I could see that he gets frustrated with her when she ignores him and he nips her, then he tries to flare and he is constantly doing the "Betta Dance." My favorite part!


----------



## Amphibianite (Aug 6, 2011)

He has started to blow a bubble nest now.
He blows a few bubbles, then swims off to look at her in the vase, then swims around the tank for awhile. He watched her and watches and shows off, then ignore her as she ignores him. Then he blows a few more bubbles then foes it again.
I will watch it for another how see if she is showing interest. If she does I will release her. If she doesn't I will leave it over night.


----------



## bettalover2033 (Feb 17, 2010)

I usually leave her over night until to give him a chance not to get too excited and dont work on the bubblenest, but after that day if he doesnt have a bubblenest STILL, I release her anyway.


----------



## Amphibianite (Aug 6, 2011)

So Quetzalcoatl's IAL sunk over night...Leaving me with a boy with no bubblenest and far too concerned about breakfast for him to care.
I have feed both of the pair, and put in two new IAL to float, leaving the one on the bottom. Maybe he will begin to nest again while I am go to town for a bit. If there is a next or not, I will be placing her in the tank this midmorning/early afternoon.


----------



## Amphibianite (Aug 6, 2011)

So they are both in the tank, he is busy flaring and chasing her. She just swims away, but he is being surprisingly gentle. He has not nipped her once, just chases and flares. Then takes a break to blow a bubble in his still not there bubble nest -__-. 
But over all it is amazingly gentle in the tank.

Prepare for a pic spam in the next post


----------



## Amphibianite (Aug 6, 2011)




----------



## Amphibianite (Aug 6, 2011)

So Today they embraced. I have eggs, they are spawning like made, I must have over a hundred eggs already. 
I had to do a quick action and remove the snails from the tank, because all 3 were headed straight for the spawn site. My pair didn't care though, they are still spawning and happy.
This is so exciting my first spawn is a success so far.
Pictures and videos to come.


----------



## Amphibianite (Aug 6, 2011)

Click the last four images for movies.

































































































Below here click these for movies.


----------



## bettalover2033 (Feb 17, 2010)

Wow your camera is really cool! I love the pairs colors! And I can't wait til mine get to the age of developing their color! I forgot how exciting this is! Both our pairs spawned on the same day! Probably it the same time, but definitely on the same day! I will be checking tomorrow or later around this time to see for wrigglers!


----------



## indjo (Jun 6, 2010)

Finally.....
Congrats on the spawn. Now the fun begins ...... raising fry.


----------



## Amphibianite (Aug 6, 2011)

Yep finally so excited they decided to spawn it was unexpected. I took a shower and walked back into my room to find them embracing. I was in shock then ran to find a camera haha.

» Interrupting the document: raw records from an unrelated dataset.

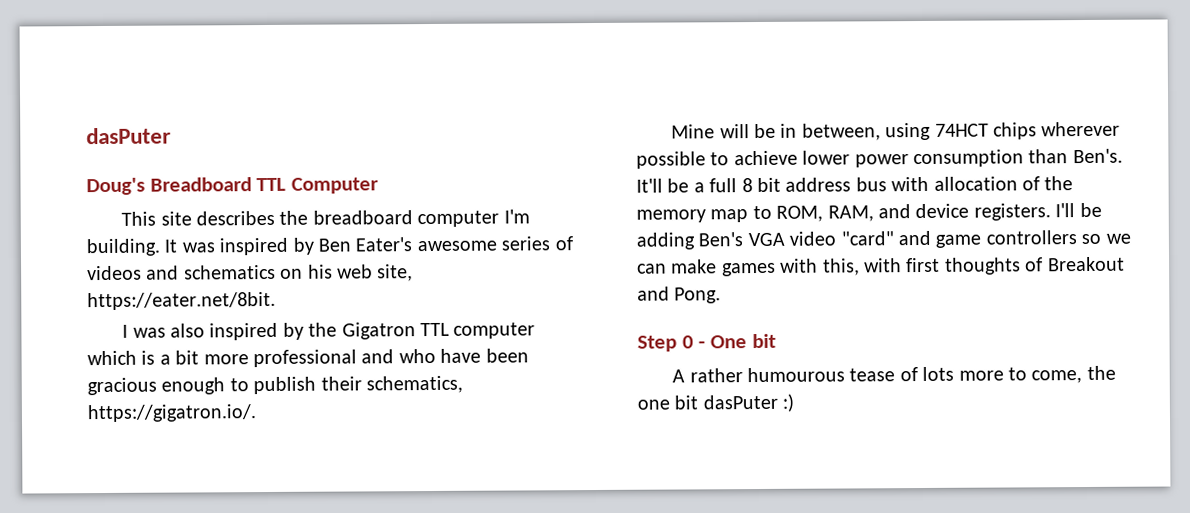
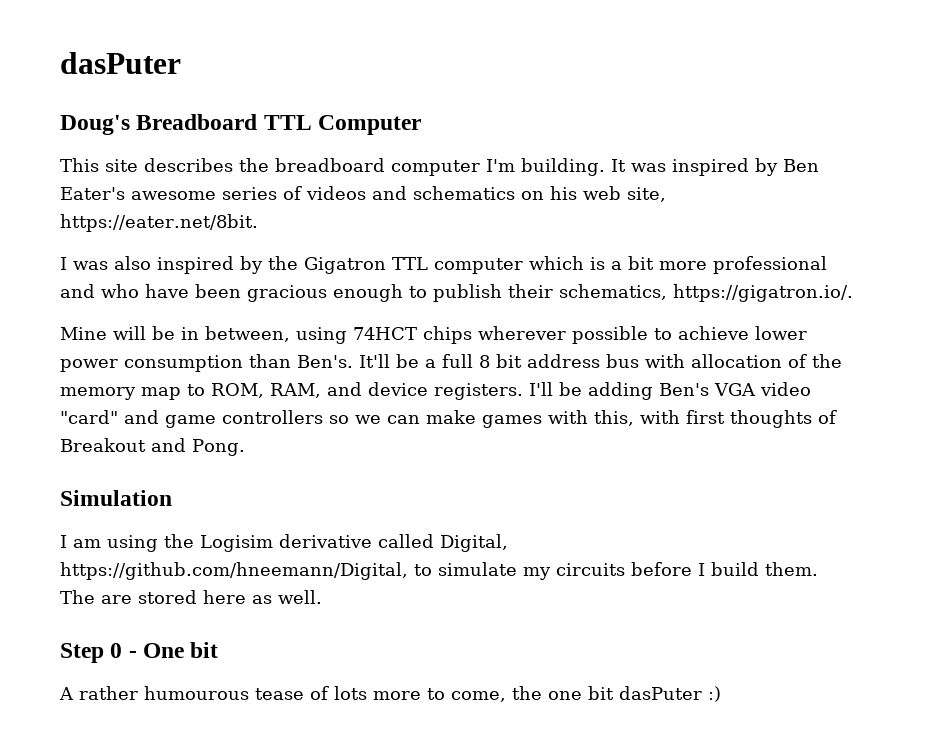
+ Simulation
+ I am using the Logisim derivative called Digital, https://github.com/hneemann/Digital, to simulate my circuits before I build them. The are stored here as well.

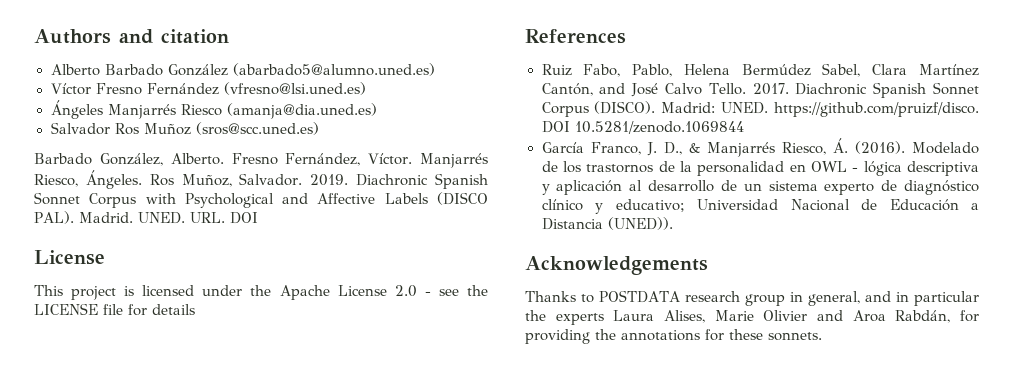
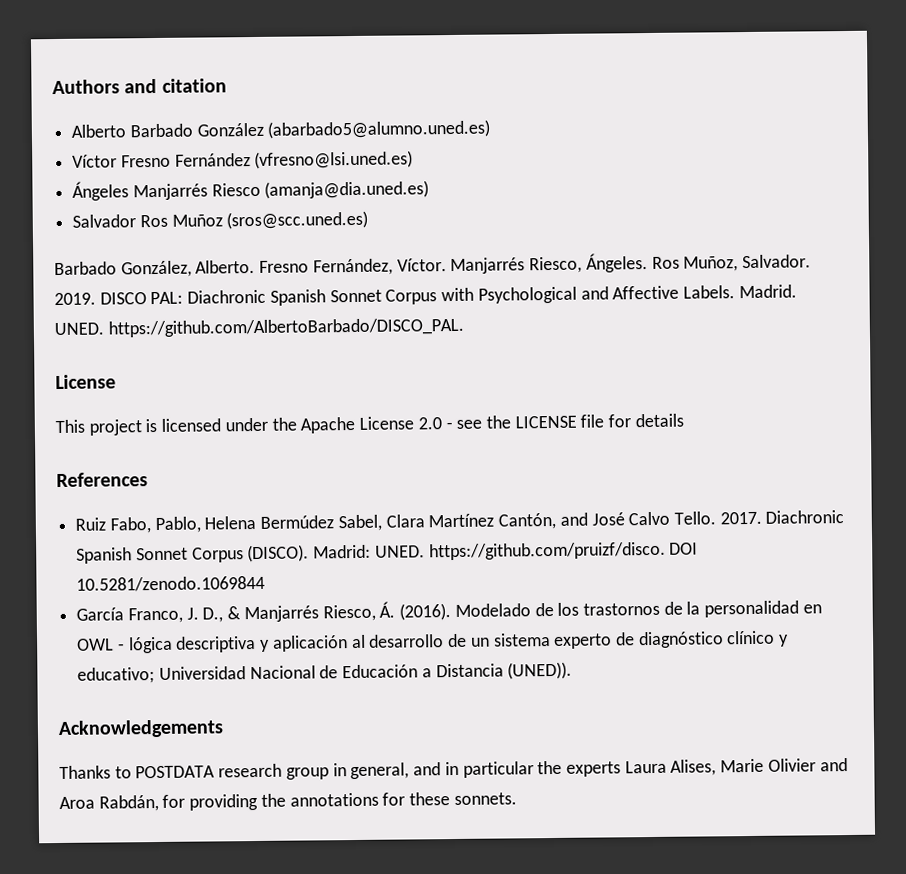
- Diachronic Spanish Sonnet Corpus with Psychological and Affective Labels (DISCO PAL). Madrid. UNED. URL. DOI
+ DISCO PAL: Diachronic Spanish Sonnet Corpus with Psychological and Affective Labels. Madrid. UNED. https://github.com/AlbertoBarbado/DISCO_PAL.

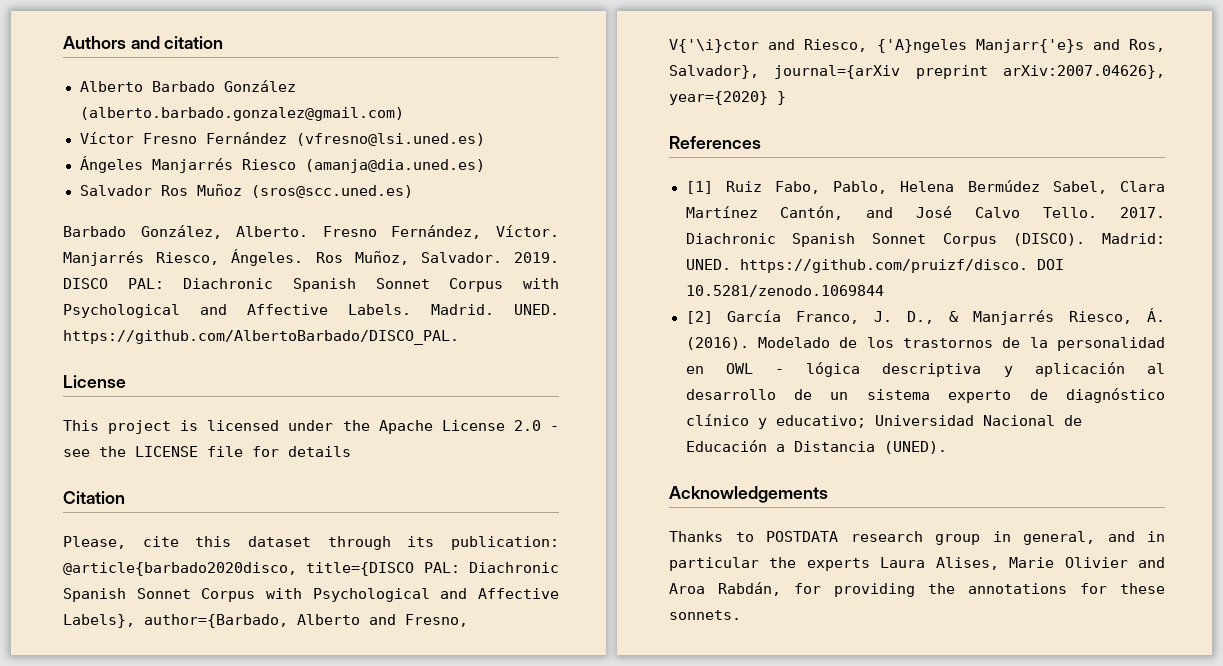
- Alberto Barbado González (abarbado5@alumno.uned.es)
+ Alberto Barbado González (alberto.barbado.gonzalez@gmail.com)
+ Citation
+ Please, cite this dataset through its publication: @article{barbado2020disco, title={DISCO PAL: Diachronic Spanish Sonnet Corpus with Psychological and Affective Labels}, author={Barbado, Alberto and Fresno, V{'\i}ctor and Riesco, {'A}ngeles Manjarr{'e}s and Ros, Salvador}, journal={arXiv preprint arXiv:2007.04626}, year={2020} }
- Ruiz Fabo, Pablo, Helena Bermúdez Sabel, Clara Martínez Cantón, and José Calvo Tello.
+ [1] Ruiz Fabo, Pablo, Helena Bermúdez Sabel, Clara Martínez Cantón, and José Calvo Tello.
- García Franco, J. D., & Manjarrés Riesco, Á. (2016).
+ [2] García Franco, J. D., & Manjarrés Riesco, Á. (2016).
- Modelado de los trastornos de la personalidad en OWL - lógica descriptiva y aplicación al desarrollo de un sistema experto de diagnóstico clínico y educativo; Universidad Nacional de Educación a Distancia (UNED)).
+ Modelado de los trastornos de la personalidad en OWL - lógica descriptiva y aplicación al desarrollo de un sistema experto de diagnóstico clínico y educativo; Universidad Nacional de Educación a Distancia (UNED).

BL2033 - mine started at 2:15ish and continued for another hour or so.
Thanks, I will need to go find your spawn log to stalk too haha.


----------



## bettalover2033 (Feb 17, 2010)

Well I am currently making one. What is the coincidence of three spawns in one day
?!
_Posted via Mobile Device_


----------



## Amphibianite (Aug 6, 2011)

Cool post a link and I will follow it.
3 spawn oh not huge odds, 3 spawns of people who were talking about having problems getting them to spawn happening withing hours of each other now those are betting odds XD


----------



## bettalover2033 (Feb 17, 2010)

That is nice though because we can all compare results. Also if you really think about it, millions of people are having spawns at the same time, just on different parts of the world. Though the weird thing was that all of us had a successful embrace today after having the same problems for a bit.


----------



## tpocicat (Aug 8, 2011)

Congratulations to all three of you! I hope you get the results you are breeding for.


----------



## Amphibianite (Aug 6, 2011)

Tpocicat - thanks I think I will get what I am looking for. 
I am looking for green based HMPK Dragons, which with the parents I should get.

BL2033 - exactly amazing odds but happy they happened. I can't wait to be able to compare all the fry and see how my first spawn compares to some of the more experienced breeders during the same time frame.

Now a quick question, when do I need to cover the top of the tank with plastic wrap to start getting the humidity up? I see it is humid in their, but the air will be a bit cool so I need to work on fixing that.

Also everything should be fine with me being gone till tomorrow afternoon correct? I have family willing to take care of all my fish while I am gone. (I am low on gas and am staying in town for classes to save money)


----------



## tpocicat (Aug 8, 2011)

You should cover the tank in vegi wrap or something like it when the fry are around 2 weeks old.


----------



## Amphibianite (Aug 6, 2011)

So my male is doing alright for a first time dad. He is tending the nest, and keeping watch, but he has quite a number of eggs on the ground, and only like 15 in the nest. 
He does go down and retrieve eggs, but he only have a few bubbles under a leaf he is trying to put them all in. He puts a few eggs in and knocks three times as much out. Poor boy is just making more work for himself.


----------



## tpocicat (Aug 8, 2011)

Well.....at least he's keeping the fungus off.


----------



## Amphibianite (Aug 6, 2011)

Yep he is doing a good job for a first time dad, I am impressed.


----------



## bettalover2033 (Feb 17, 2010)

tpocicat said:


> You should cover the tank in vegi wrap or something like it when the fry are around 2 weeks old.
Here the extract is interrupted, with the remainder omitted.